Abstract Objective Patient phenotype definitions based on terminologies are required for the computational use of electronic health records. Within UK primary care research databases, such definitions have typically been represented… Click to show full abstract

Abstract Objective Patient phenotype definitions based on terminologies are required for the computational use of electronic health records. Within UK primary care research databases, such definitions have typically been represented as flat lists of Read terms, but Systematized Nomenclature of Medicine—Clinical Terms (SNOMED CT) (a widely employed international reference terminology) enables the use of relationships between concepts, which could facilitate the phenotyping process. We implemented SNOMED CT-based phenotyping approaches and investigated their performance in the CPRD Aurum primary care database. Materials and Methods We developed SNOMED CT phenotype definitions for 3 exemplar diseases: diabetes mellitus, asthma, and heart failure, using 3 methods: “primary” (primary concept and its descendants), “extended” (primary concept, descendants, and additional relations), and “value set” (based on text searches of term descriptions). We also derived SNOMED CT codelists in a semiautomated manner for 276 disease phenotypes used in a study of health across the lifecourse.
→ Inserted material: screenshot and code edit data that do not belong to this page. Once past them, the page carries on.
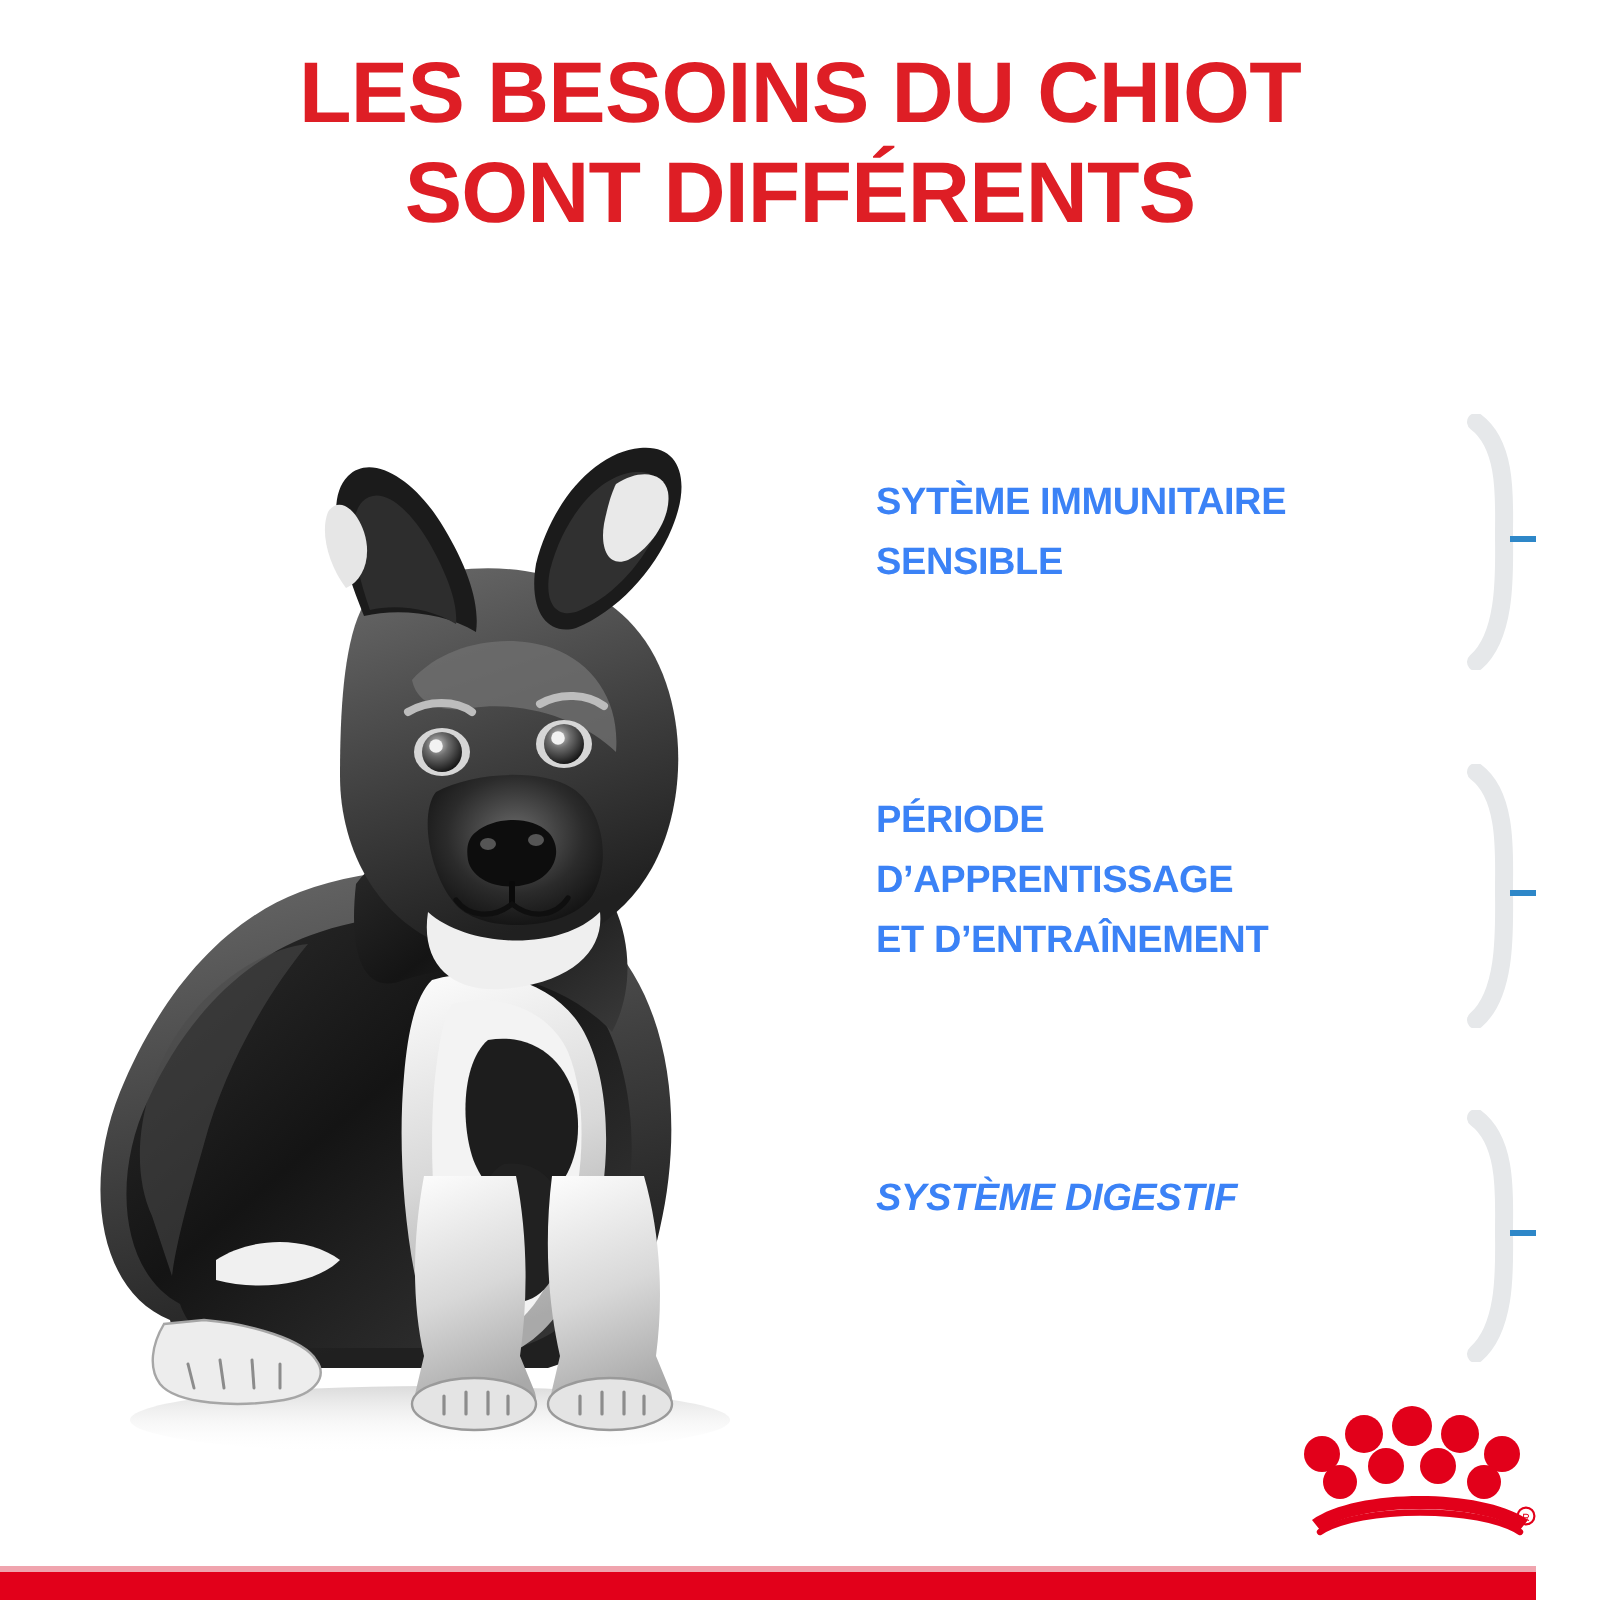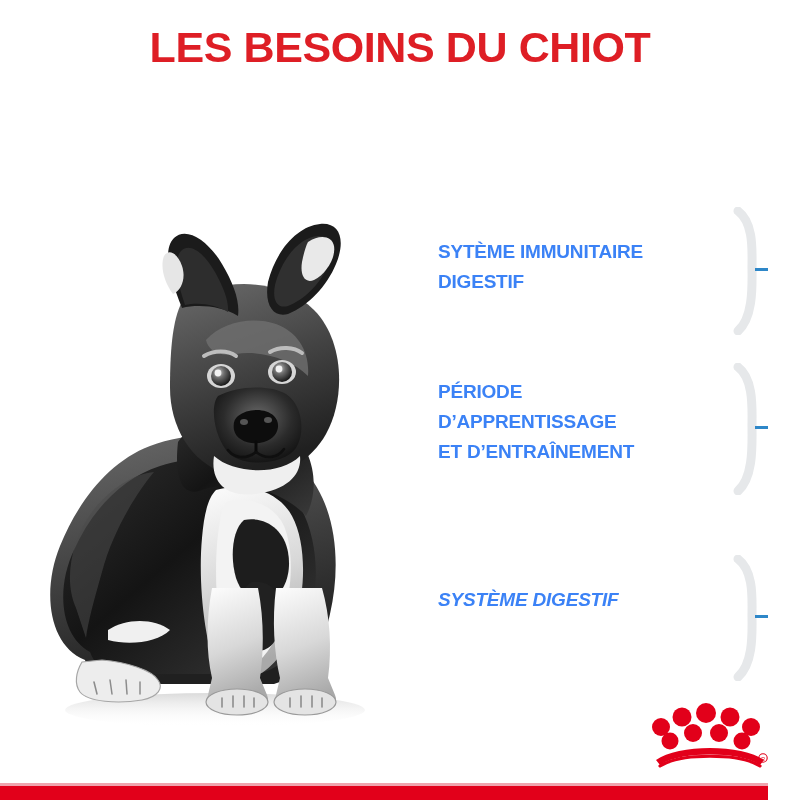"SONT DIFFÉRENTS" span.tline { html: none -> <span>SONT DIFFÉRENTS</span> }
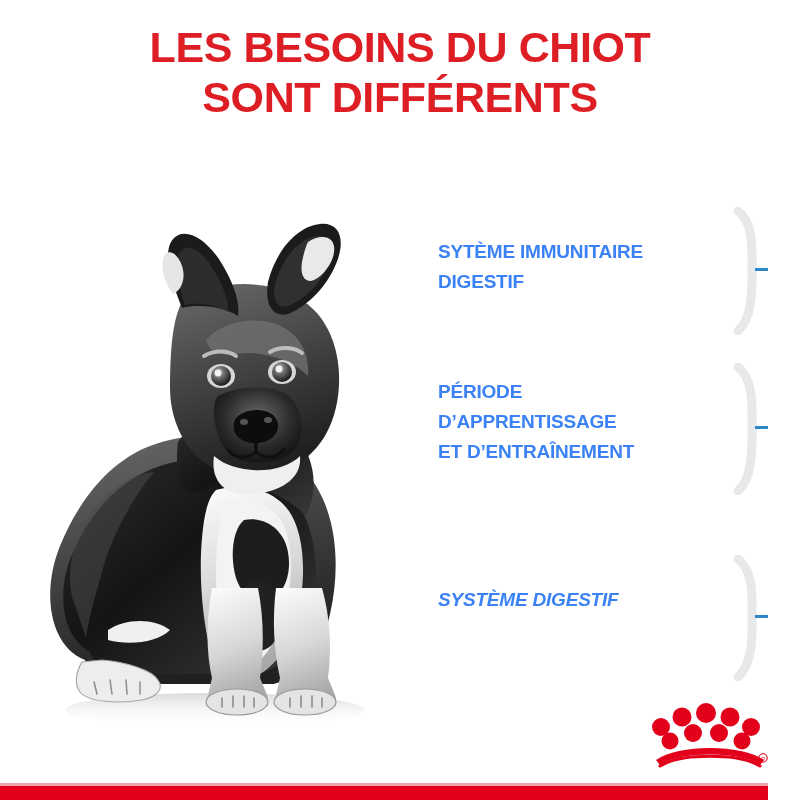"DIGESTIF" span.fline { text: DIGESTIF -> SENSIBLE }
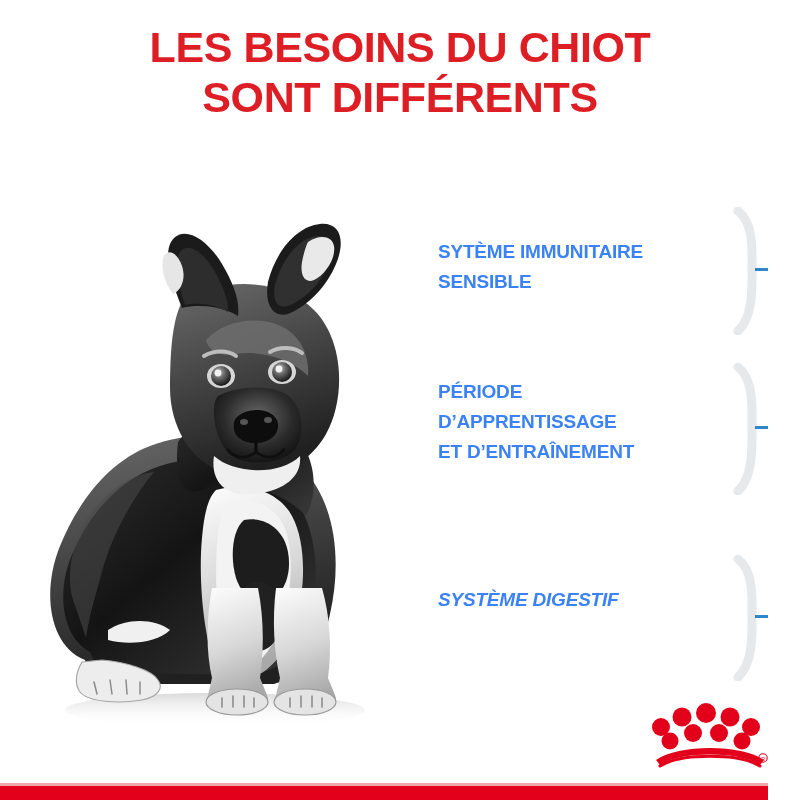"PÉRIODE" div.feature-row { top: 158px -> 177px }
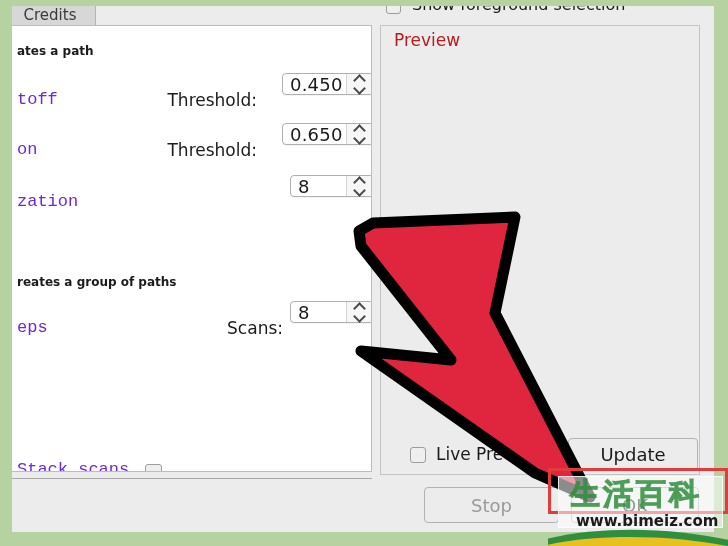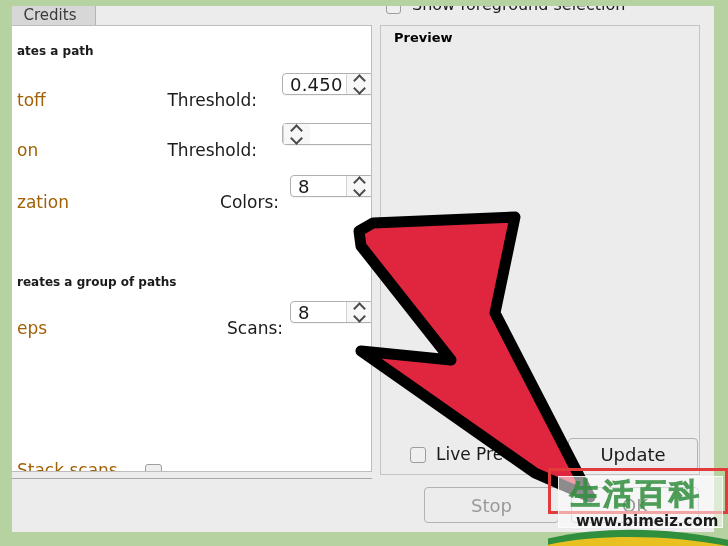"Preview" .preview-title { color: #000000 -> #b91c1c; font-size: 13px -> 17px; font-weight: bold -> normal }
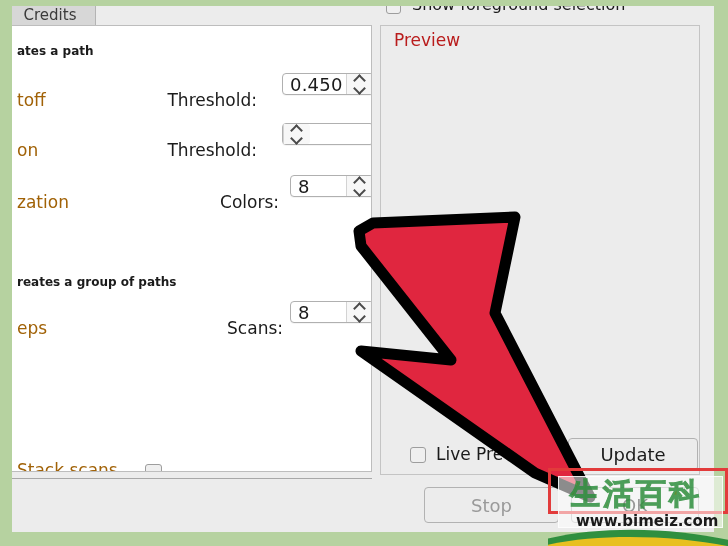"toff" .row-label { color: #a16207 -> #6d28d9; font-family: none -> Liberation Mono, monospace }
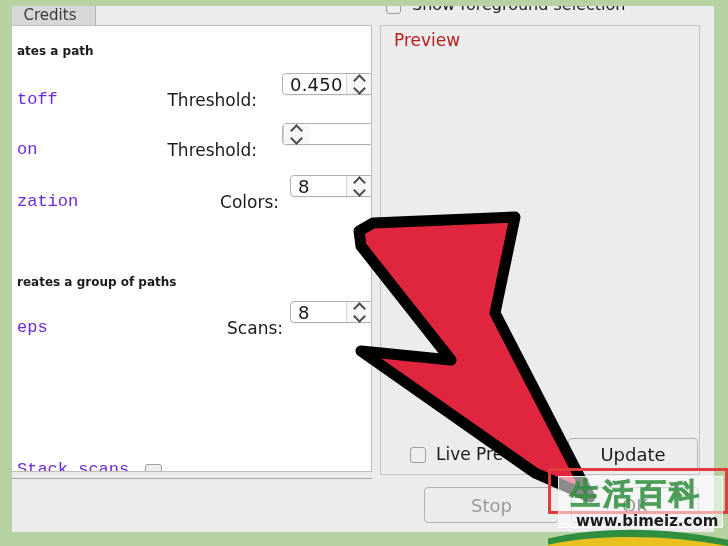"0.650" div.spin-val { html: none -> <div>0.650</div> }
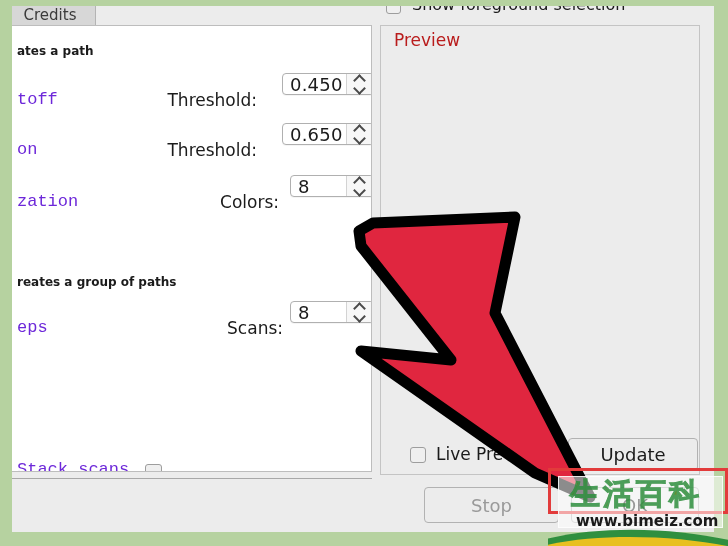"Colors:" div.field-label { html: <div>Colors:</div> -> none }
Cohorts selected using each codelist were compared to “gold standard” manually curated Read codelists in a sample of 500 000 patients from CPRD Aurum. Results SNOMED CT codelists selected a similar set of patients to Read, with F1 scores exceeding 0.93, and age and sex distributions were similar. The “value set” and “extended” codelists had slightly greater recall but lower precision than “primary” codelists. We were able to represent 257 of the 276 phenotypes by a single concept hierarchy, and for 135 phenotypes, the F1 score was greater than 0.9. Conclusions SNOMED CT provides an efficient way to define disease phenotypes, resulting in similar patient populations to manually curated codelists.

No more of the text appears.